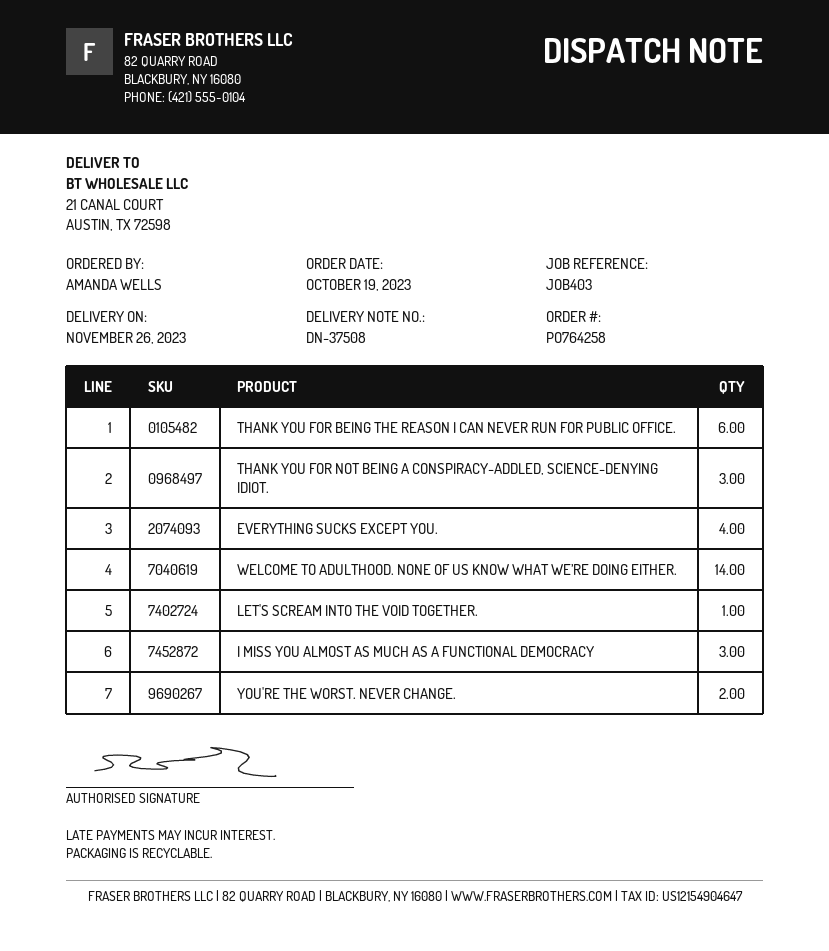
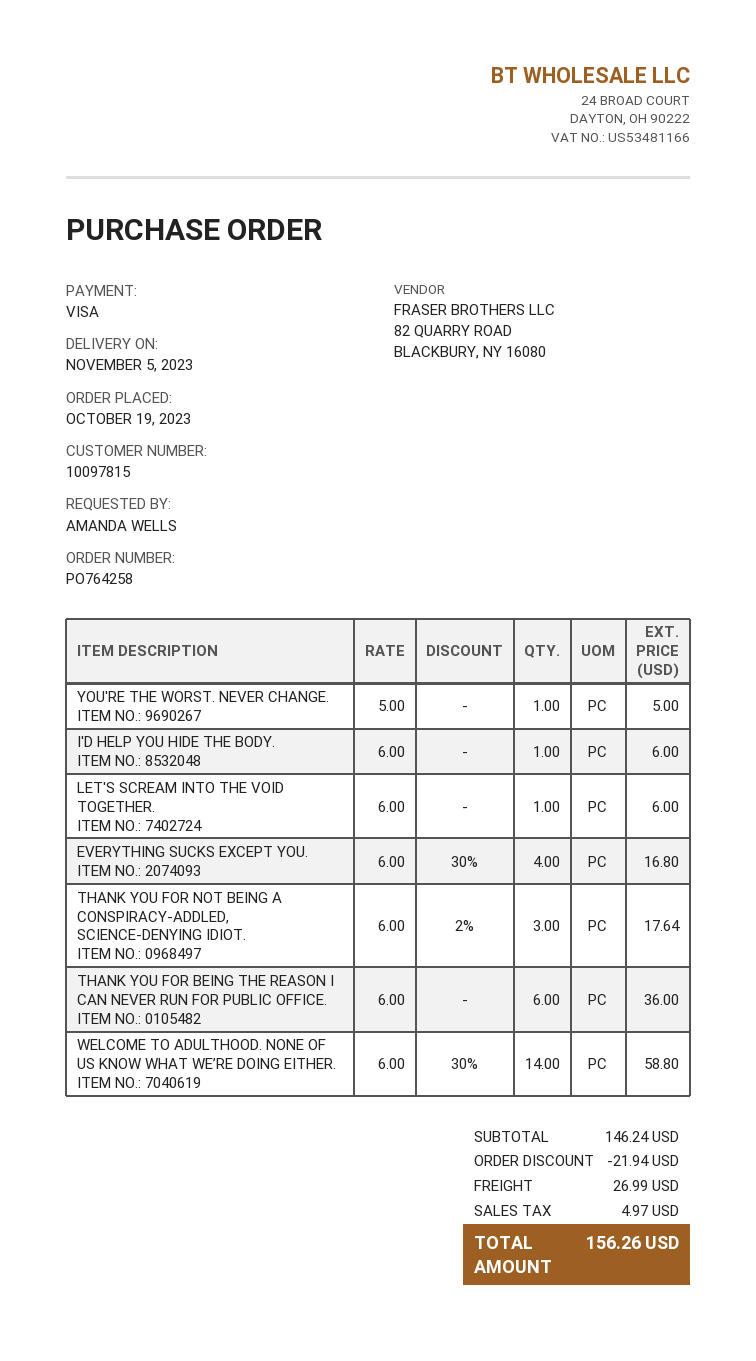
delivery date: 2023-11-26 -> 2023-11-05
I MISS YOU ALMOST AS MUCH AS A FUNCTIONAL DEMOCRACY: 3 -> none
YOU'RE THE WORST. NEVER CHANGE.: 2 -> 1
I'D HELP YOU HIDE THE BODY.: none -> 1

==

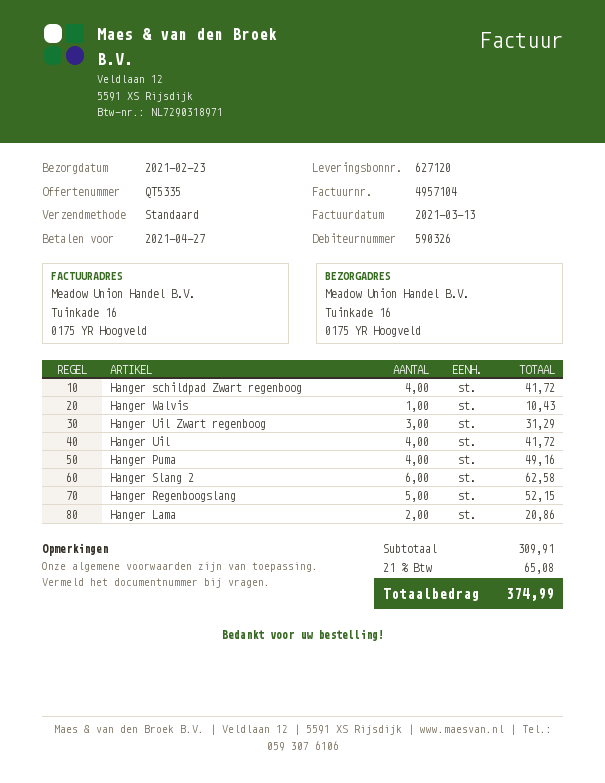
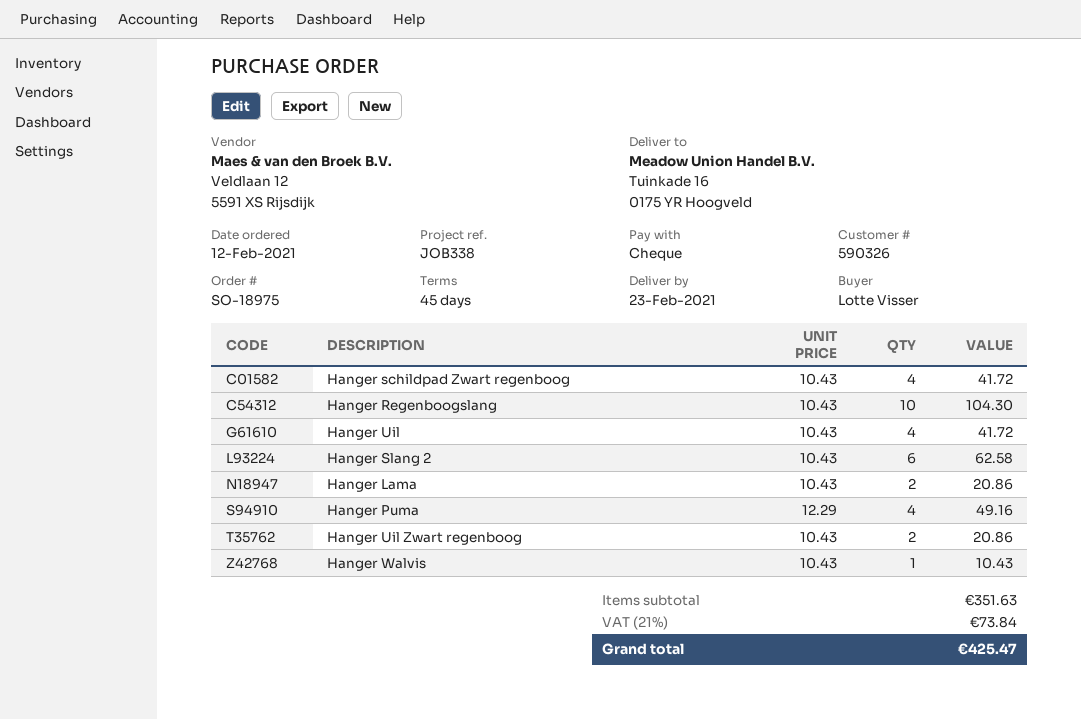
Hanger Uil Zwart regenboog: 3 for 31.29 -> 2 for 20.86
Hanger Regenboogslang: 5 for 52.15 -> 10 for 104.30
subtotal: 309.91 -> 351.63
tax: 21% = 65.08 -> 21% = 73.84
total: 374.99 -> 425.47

## Work to be completed
Return every line above that contains the word "none".

## Task result
I MISS YOU ALMOST AS MUCH AS A FUNCTIONAL DEMOCRACY: 3 -> none
I'D HELP YOU HIDE THE BODY.: none -> 1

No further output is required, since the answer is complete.